What is needed
Your copy should match the entries exactly, with the pictures left out.

◆ ◆ ◆

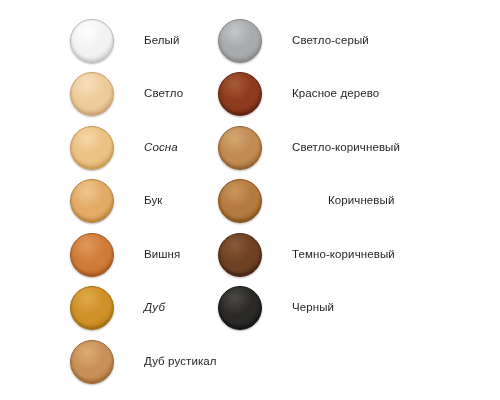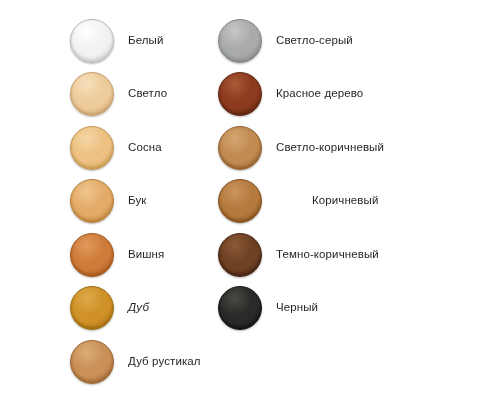--- a/index.html
+++ b/index.html
@@ -53,21 +53,21 @@
   .swatch-circle {
     position: absolute;
     left: 2px;
     top: 2px;
     width: 44px;
     height: 44px;
     border-radius: 50%;
     box-sizing: border-box;
   }
   .swatch-label {
-    margin-left: 12px;
+    margin-left: 28px;
     font-size: 11.5px;
     color: #231f20;
     line-height: 1.2;
     white-space: nowrap;
     letter-spacing: 0.1px;
   }
   .column-right .swatch-label {
   }
 </style>
 </head>
@@ -88,21 +88,21 @@
       <span class="swatch-circle-wrap">
         <span class="swatch-circle" style="background: radial-gradient(circle at 38% 27%, rgb(247, 224, 189) 0%, rgb(237, 203, 154) 42%, rgb(237, 203, 154) 60%, rgb(201, 162, 113) 100%); box-shadow: rgb(201, 162, 113) 0px -2px 3px inset, rgba(0, 0, 0, 0.28) 0px 1px 2px; border: 1px solid rgb(199, 157, 105);"></span>
       </span>
       <span class="swatch-label" style="color: rgb(35, 31, 32);">Светло</span>
     </div>
 
     <div class="swatch-row">
       <span class="swatch-circle-wrap">
         <span class="swatch-circle" style="background: radial-gradient(circle at 38% 27%, rgb(245, 214, 166) 0%, rgb(236, 193, 130) 42%, rgb(236, 193, 130) 60%, rgb(196, 152, 79) 100%); box-shadow: rgb(196, 152, 79) 0px -2px 3px inset, rgba(0, 0, 0, 0.28) 0px 1px 2px; border: 1px solid rgb(194, 151, 78);"></span>
       </span>
-      <span class="swatch-label" style="color: rgb(35, 31, 32);">Сосна</span>
+      <span class="swatch-label" style="color: rgb(35, 31, 32); font-style: italic;">Сосна</span>
     </div>
 
     <div class="swatch-row">
       <span class="swatch-circle-wrap">
         <span class="swatch-circle" style="background: radial-gradient(circle at 38% 27%, rgb(239, 198, 143) 0%, rgb(227, 171, 104) 42%, rgb(227, 171, 104) 60%, rgb(184, 129, 58) 100%); box-shadow: rgb(184, 129, 58) 0px -2px 3px inset, rgba(0, 0, 0, 0.28) 0px 1px 2px; border: 1px solid rgb(182, 128, 58);"></span>
       </span>
       <span class="swatch-label" style="color: rgb(35, 31, 32);">Бук</span>
     </div>
 
     <div class="swatch-row">

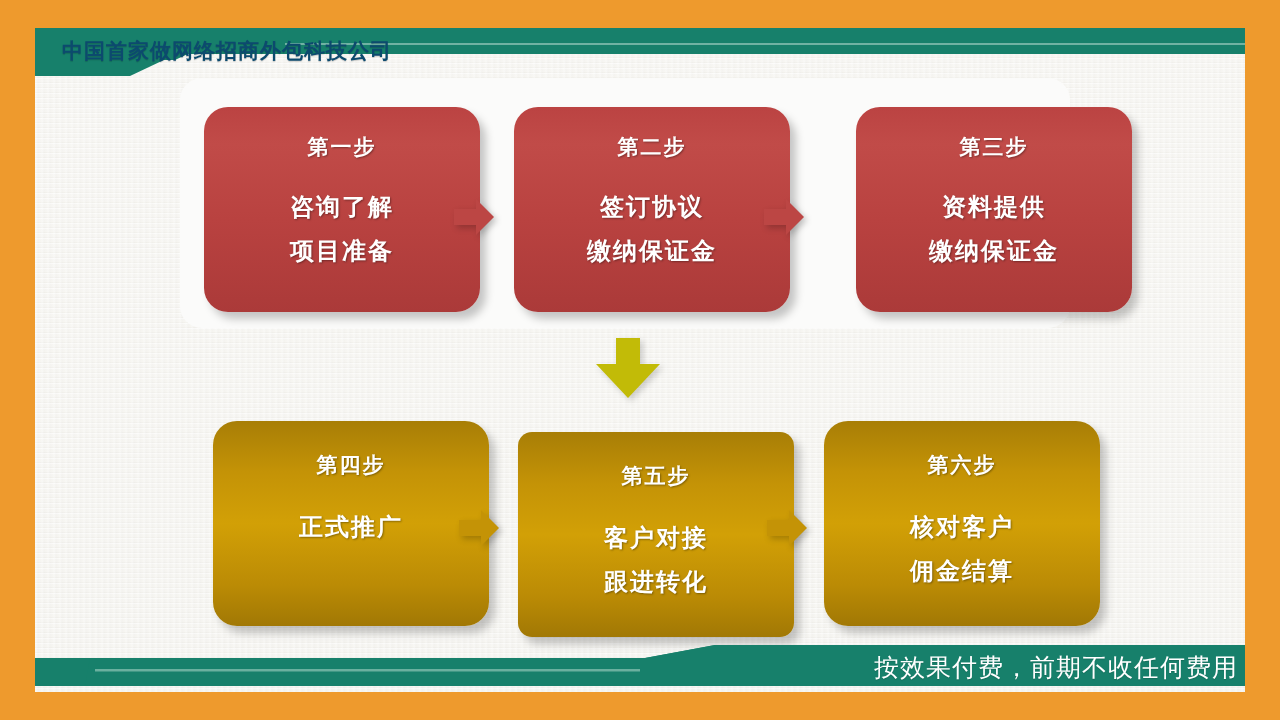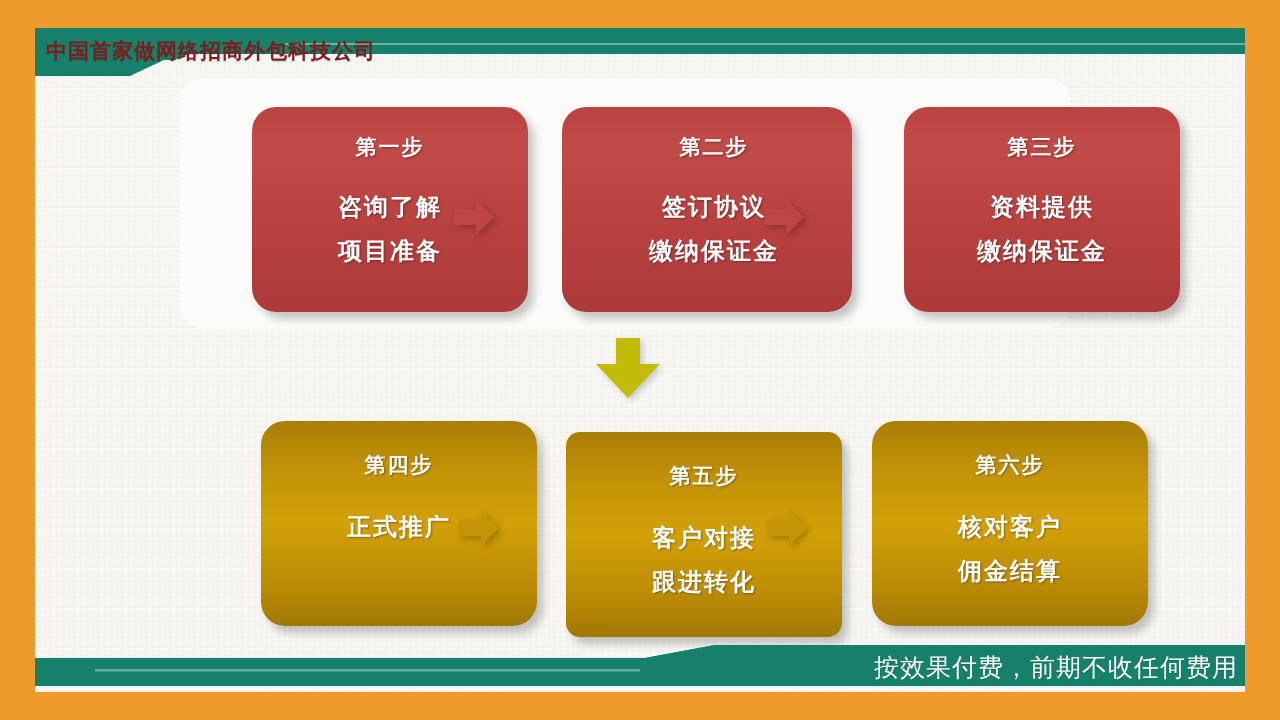--- a/index.html
+++ b/index.html
@@ -56,24 +56,24 @@
     left: 35px;
     top: 28px;
     width: 1210px;
     height: 48px;
     z-index: 4;
   }
   .header-band svg { display: block; }
 
   .header-title {
     position: absolute;
-    left: 46px;
+    left: 62px;
     top: 36px;
     z-index: 6;
-    color: #7f1d1d;
+    color: #0c4a6e;
     font-size: 21px;
     font-weight: bold;
     letter-spacing: 1px;
     line-height: 30px;
     white-space: nowrap;
     text-shadow: 0 1px 1px rgba(0,0,0,0.18);
   }
 
   
   .footer-band {
@@ -117,21 +117,20 @@
     width: 276px;
     height: 205px;
     border-radius: 24px;
     z-index: 3;
     box-shadow: 6px 7px 9px rgba(0,0,0,0.22);
     display: flex;
     flex-direction: column;
     align-items: center;
     color: #ffffff;
     overflow: hidden;
-    margin-left: 48px;
   }
   .card-red {
     background:
       linear-gradient(180deg, #bb4342 0%, #c14b48 18%, #b94240 55%, #ab3a39 100%);
   }
   .card-gold {
     background:
       linear-gradient(180deg, #a87e06 0%, #c49306 25%, #d2a006 50%, #bb8b05 80%, #a17805 100%);
   }
   .card-title {
@@ -150,21 +149,21 @@
     font-weight: bold;
     letter-spacing: 2px;
     line-height: 44px;
     text-shadow: 1px 1px 2px rgba(0,0,0,0.35);
   }
   .card-gold .card-title { margin-top: 30px; }
   .card-gold .card-body { margin-top: 26px; }
 
   
   #card-1 { left: 204px; top: 107px; }
-  #card-2 { left: 514px; top: 107px; padding-left: 14px; }
+  #card-2 { left: 514px; top: 107px; }
   #card-3 { left: 856px; top: 107px; }
   #card-4 { left: 213px; top: 421px; align-items: center; }
   #card-5 { left: 518px; top: 432px; border-radius: 14px; }
   #card-6 { left: 824px; top: 421px; }
 
   
   .arrow-h {
     position: absolute;
     width: 44px;
     height: 42px;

◆ ◆ ◆

Output for this task
--- a/index.html
+++ b/index.html
@@ -53,21 +53,21 @@
   .swatch-circle {
     position: absolute;
     left: 2px;
     top: 2px;
     width: 44px;
     height: 44px;
     border-radius: 50%;
     box-sizing: border-box;
   }
   .swatch-label {
-    margin-left: 12px;
+    margin-left: 28px;
     font-size: 11.5px;
     color: #231f20;
     line-height: 1.2;
     white-space: nowrap;
     letter-spacing: 0.1px;
   }
   .column-right .swatch-label {
   }
 </style>
 </head>
@@ -88,21 +88,21 @@
       <span class="swatch-circle-wrap">
         <span class="swatch-circle" style="background: radial-gradient(circle at 38% 27%, rgb(247, 224, 189) 0%, rgb(237, 203, 154) 42%, rgb(237, 203, 154) 60%, rgb(201, 162, 113) 100%); box-shadow: rgb(201, 162, 113) 0px -2px 3px inset, rgba(0, 0, 0, 0.28) 0px 1px 2px; border: 1px solid rgb(199, 157, 105);"></span>
       </span>
       <span class="swatch-label" style="color: rgb(35, 31, 32);">Светло</span>
     </div>
 
     <div class="swatch-row">
       <span class="swatch-circle-wrap">
         <span class="swatch-circle" style="background: radial-gradient(circle at 38% 27%, rgb(245, 214, 166) 0%, rgb(236, 193, 130) 42%, rgb(236, 193, 130) 60%, rgb(196, 152, 79) 100%); box-shadow: rgb(196, 152, 79) 0px -2px 3px inset, rgba(0, 0, 0, 0.28) 0px 1px 2px; border: 1px solid rgb(194, 151, 78);"></span>
       </span>
-      <span class="swatch-label" style="color: rgb(35, 31, 32);">Сосна</span>
+      <span class="swatch-label" style="color: rgb(35, 31, 32); font-style: italic;">Сосна</span>
     </div>
 
     <div class="swatch-row">
       <span class="swatch-circle-wrap">
         <span class="swatch-circle" style="background: radial-gradient(circle at 38% 27%, rgb(239, 198, 143) 0%, rgb(227, 171, 104) 42%, rgb(227, 171, 104) 60%, rgb(184, 129, 58) 100%); box-shadow: rgb(184, 129, 58) 0px -2px 3px inset, rgba(0, 0, 0, 0.28) 0px 1px 2px; border: 1px solid rgb(182, 128, 58);"></span>
       </span>
       <span class="swatch-label" style="color: rgb(35, 31, 32);">Бук</span>
     </div>
 
     <div class="swatch-row">

--- a/index.html
+++ b/index.html
@@ -56,24 +56,24 @@
     left: 35px;
     top: 28px;
     width: 1210px;
     height: 48px;
     z-index: 4;
   }
   .header-band svg { display: block; }
 
   .header-title {
     position: absolute;
-    left: 46px;
+    left: 62px;
     top: 36px;
     z-index: 6;
-    color: #7f1d1d;
+    color: #0c4a6e;
     font-size: 21px;
     font-weight: bold;
     letter-spacing: 1px;
     line-height: 30px;
     white-space: nowrap;
     text-shadow: 0 1px 1px rgba(0,0,0,0.18);
   }
 
   
   .footer-band {
@@ -117,21 +117,20 @@
     width: 276px;
     height: 205px;
     border-radius: 24px;
     z-index: 3;
     box-shadow: 6px 7px 9px rgba(0,0,0,0.22);
     display: flex;
     flex-direction: column;
     align-items: center;
     color: #ffffff;
     overflow: hidden;
-    margin-left: 48px;
   }
   .card-red {
     background:
       linear-gradient(180deg, #bb4342 0%, #c14b48 18%, #b94240 55%, #ab3a39 100%);
   }
   .card-gold {
     background:
       linear-gradient(180deg, #a87e06 0%, #c49306 25%, #d2a006 50%, #bb8b05 80%, #a17805 100%);
   }
   .card-title {
@@ -150,21 +149,21 @@
     font-weight: bold;
     letter-spacing: 2px;
     line-height: 44px;
     text-shadow: 1px 1px 2px rgba(0,0,0,0.35);
   }
   .card-gold .card-title { margin-top: 30px; }
   .card-gold .card-body { margin-top: 26px; }
 
   
   #card-1 { left: 204px; top: 107px; }
-  #card-2 { left: 514px; top: 107px; padding-left: 14px; }
+  #card-2 { left: 514px; top: 107px; }
   #card-3 { left: 856px; top: 107px; }
   #card-4 { left: 213px; top: 421px; align-items: center; }
   #card-5 { left: 518px; top: 432px; border-radius: 14px; }
   #card-6 { left: 824px; top: 421px; }
 
   
   .arrow-h {
     position: absolute;
     width: 44px;
     height: 42px;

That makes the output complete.